Doc:”I’m afraid she’s critical”
Me:”I know! But how is she?”
Working from home has been a good way to find out which of my neighbors have loud lawnmowers and barking dogs. All of them. The answer is all of them.
A polite way to signal to your guests that it’s time to leave is to start the dishwasher, turn off all the lights, and go brush your teeth.
People often say “I’m too young for this shit” or “I’m too old for this shit” but never “this shit right here is age-appropriate”
me: there’s some loud construction work going on in my street, so guess you could say I’m getting hammered
everyone on this work call:
I think “How the Grinch Stole Christmas!” has given my youngest unrealistic expectations. Today, we talked about putting away the tree, and he said, “No, WE don’t have to. The Grinch is supposed to come to our house and take it away.”
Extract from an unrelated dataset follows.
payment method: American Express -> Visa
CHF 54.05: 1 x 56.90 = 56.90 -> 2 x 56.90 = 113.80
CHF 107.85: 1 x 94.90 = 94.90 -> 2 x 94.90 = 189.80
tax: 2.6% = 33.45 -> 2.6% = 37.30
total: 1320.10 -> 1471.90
Raising children takes a village, preferably one with many vineyards.
DATE: you smell so nice – what are you wearing?
ME: Febreeze
[After performing the Dirty Dancing lift at our wedding]
ME: Well that sure impressed them!
WIFE [gasping for breath] You’re getting heavier
People at HIIT class who warm up before the trainer starts the warm up how warm do you really need to be?
tattoo artist: so you want a pair of scissors, are you a hair stylist
me: no I just hate running
me, 1988: my dad calls everything by the wrong name. why doesn’t he know what anything is
me: 2018: calling my kid’s mindcraft game “computer legos” is way funnier than saying mindcraft and it pisses her off every time
Of course this milk is fresh, I just saw it breakdancing in the back of the refrigerator.
*bounce*
*dabs*
*bounce*
*dabs*
*bounce*
*dabs*
*bounce*
*dabs*
*bounce*
*dabs*~ me, at trampoline place embarrassing my kids
Stop staring at my chest! Geez dude, it’s like you’ve never seen toilet paper before!
Romantic cop: Here, I brought you a flower.
Competitive about everything cop: Big deal. I brought you a flowest.